Il y a en réalité un autre circuit sous-jacent, proposé au lecteur, et qui est la narration d’un parcours et d’un itinéraire.
La structure de ce livre ne correspond pas à ce qui avait été annoncé.
On pourrait commencer par son titre :
Apprendre à désirer.
Titre iconoclaste..
Désirer, on peut comprendre, c’est un terme qui nous familier, qui appartient à notre domaine sémantique ordinaire et quotidien de la psychanalyse.
Make psychoanalysis desire again.
Ou « Psychanalysant, encore un effort pour devenir un sujet désirant ».
Mais apprendre, non, là ça ne va plus du tout.
Et apprendre à désirer, alors là…...
Que serait par les temps actuels une psychanalyse qui n’apporterait pas une guérison à la fois sans effort (encore un mot insaisissable, celui-là) et en plus de surcroit.
Une chute miraculeuse d’objets a comme s’il en pleuvait, tombant du ciel comme des petits pains, dans le désert, dans le désert du désir, dans le désir d’un dessert qui serait servi bien avant les hors d’œuvre et les si bien nommés et si roboratifs plats de résistance .
«Dites moi ce que j’ai », entendons-nous de plus en plus souvent dès les tout premiers entretiens.
Croassez, sur le divan, et multipliez.
Voilà donc un titre qui nous intrigue, Apprendre à désirer.
Si l’on suit la façon dont Gérard Amiel nous déplie les différents chapitres de l’ouvrage, on pourrait avoir le sentiment d’un éventail, d’un panorama des différents concepts lacaniens les plus cruciaux, les plus vifs.
Il commence par la phase du miroir, la constitution du sujet, la pulsion, la répétition, le phallus, l’objet a, le fantasme, le grand Autre, le ou les Noms du Père, le symptôme, le transfert, sans oublier le passage par la sexuation masculin-féminin, et le choix d’objet amoureux. Que du classique, mais du beau classique,
On y perçoit très bien par ailleurs la trace didactique laissée par des années de séminaires, à Grenoble, à travers ces efforts de dépliement, et de clarification des concepts, l’effort pédagogique très soutenu, très attentif à ce que le lecteur puisse suivre et ne pas décrocher, ce qui est très important.
Cependant Gérard Amiel suit très vite un autre chemin, qui est le véritable génie à mon sens de cet ouvrage, car très vite, d’emblée même, il fait en sorte que le lecteur puisse sentir, percevoir, vivre, à travers cette explicitation des concepts analytiques, ce qu’est le parcours d’une analyse, et ce que sont ses enjeux.

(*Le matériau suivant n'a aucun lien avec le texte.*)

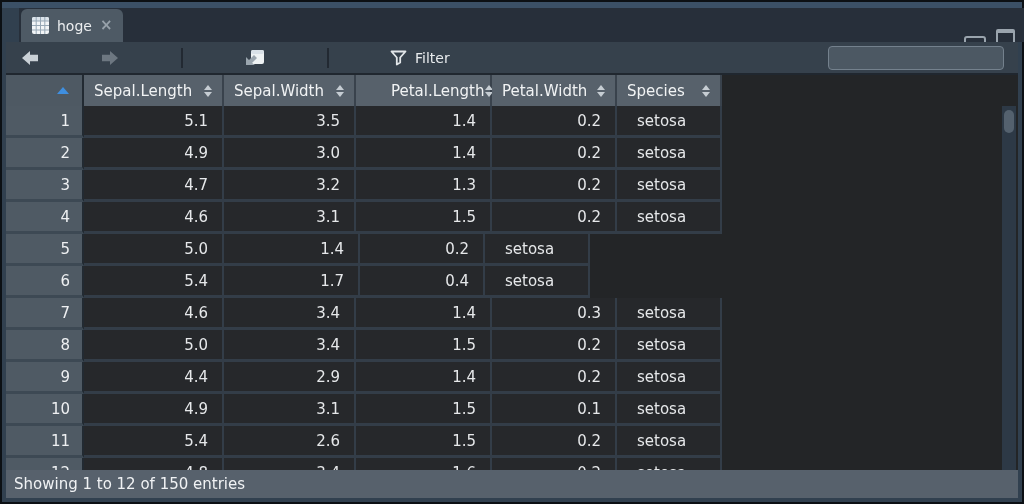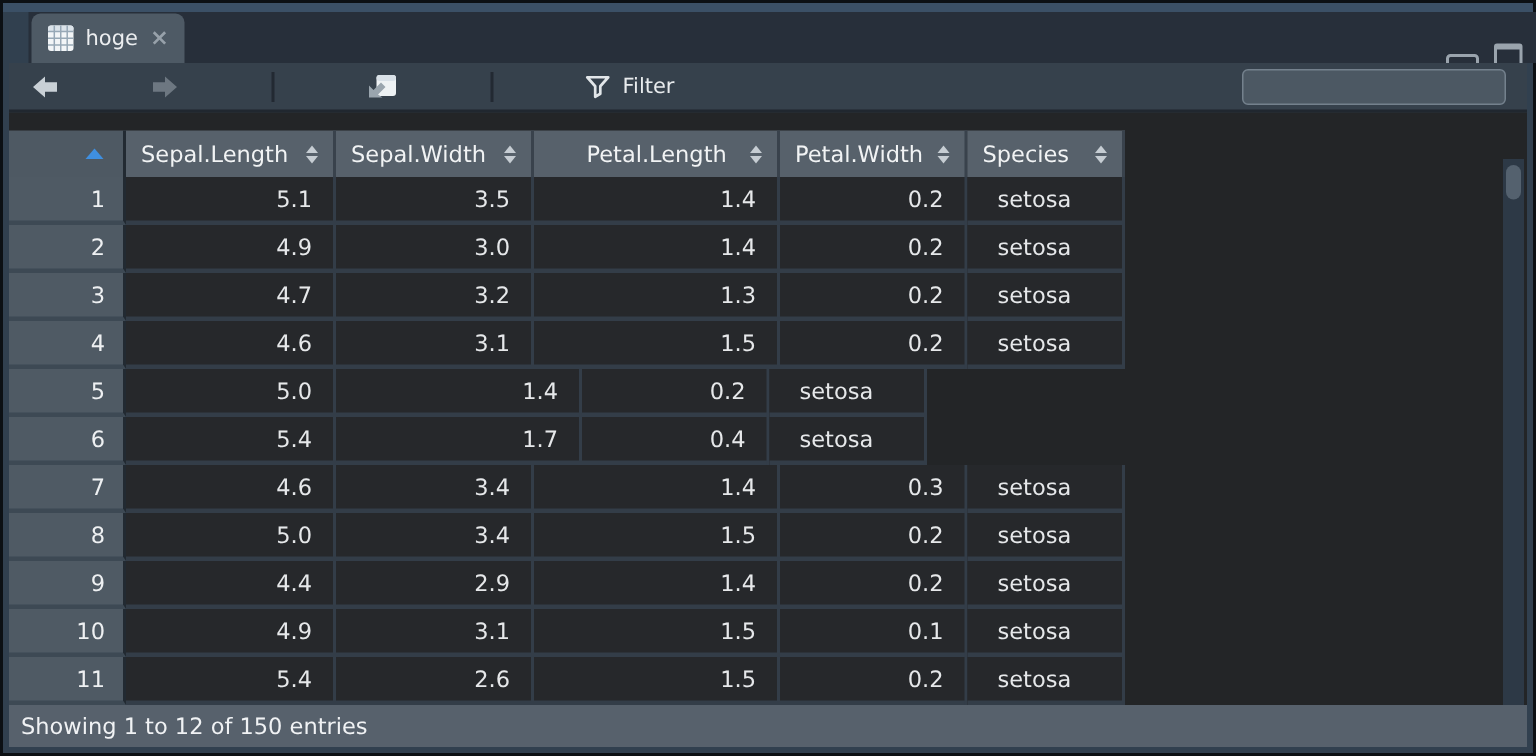--- a/index.html
+++ b/index.html
@@ -25,35 +25,35 @@
   .tbtn{display:flex;align-items:center;justify-content:center;height:26px;padding:0 6px;cursor:default;}
   .sep{width:2px;height:20px;background:#222932;margin:0 7px;}
   .filter-label{color:#e8ebed;font-size:14px;margin-left:8px;}
   .searchbox{margin-left:auto;margin-right:14px;width:162px;height:22px;background:#4c5863;
              border:1px solid #74818d;border-radius:4px;display:flex;align-items:center;padding:0 6px;}
   .searchbox input{flex:1;border:none;background:transparent;outline:none;color:#e8ebed;
              font-size:13px;font-family:inherit;margin-left:6px;}
 
   
   .content{position:absolute;left:4px;top:73px;width:1012px;height:395px;background:#232527;overflow:hidden;}
-  .tbl{position:absolute;left:0;top:12px;}
+  .tbl{position:absolute;left:0;top:0;}
   .thead{display:flex;height:31px;}
   .th{background:#57616b;box-sizing:border-box;border-right:2px solid #39424c;
       display:flex;align-items:center;color:#f1f3f4;font-size:15px;padding-left:10px;cursor:default;}
   .th.corner{width:78px;background:#4e5963;border-right-color:#222a32;justify-content:flex-end;
       padding-left:0;padding-right:13px;}
   .tr{display:flex;height:32px;}
   .rowlabel{width:78px;background:#4f5a64;box-sizing:border-box;border-right:2px solid #222a32;
       border-bottom:3px solid #3d4954;color:#eef0f2;font-size:15px;display:flex;align-items:center;
       justify-content:flex-end;padding-right:12px;}
   .td{background:#26282b;box-sizing:border-box;border-right:2px solid #333d48;border-bottom:3px solid #333d48;
       color:#e6e8ea;font-size:15px;display:flex;align-items:center;}
   .td.num{justify-content:flex-end;padding-right:14px;}
   .td.text{justify-content:flex-start;padding-left:20px;}
-  .cw0{width:140px;}.cw1{width:132px;}.cw2{width:164px;padding-left:35px;}.cw3{width:125px;}.cw4{width:105px;}
+  .cw0{width:140px;}.cw1{width:132px;}.cw2{width:136px;padding-left:35px;}.cw3{width:125px;}.cw4{width:105px;}
 
   
   .sort-asc{width:0;height:0;border-left:6px solid transparent;border-right:6px solid transparent;
       border-bottom:7px solid #3f8fe0;}
   .sortboth{margin-left:auto;margin-right:10px;display:flex;flex-direction:column;gap:2px;align-items:center;}
   .sortboth .u{width:0;height:0;border-left:4px solid transparent;border-right:4px solid transparent;
       border-bottom:5px solid #c6cdd3;}
   .sortboth .d{width:0;height:0;border-left:4px solid transparent;border-right:4px solid transparent;
       border-top:5px solid #c6cdd3;}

Rapidement, et à son insu, le lecteur se retrouve au cœur de ces enjeux, et découvre que ces enjeux sont des enjeux vitaux. « Question de vie ou de mort », disait toujours Marcel Czermak, et que Gérard Amiel reprend à sa façon.
Et c’est un tour de force, et une réussite, que d’arriver à tisser ainsi ensemble d’une main les concepts théoriques, qui valent pour universaux, et dans l’autre, leur illumination singulière, qui permet à l’universel de se déplier dans la myriade de particuliers.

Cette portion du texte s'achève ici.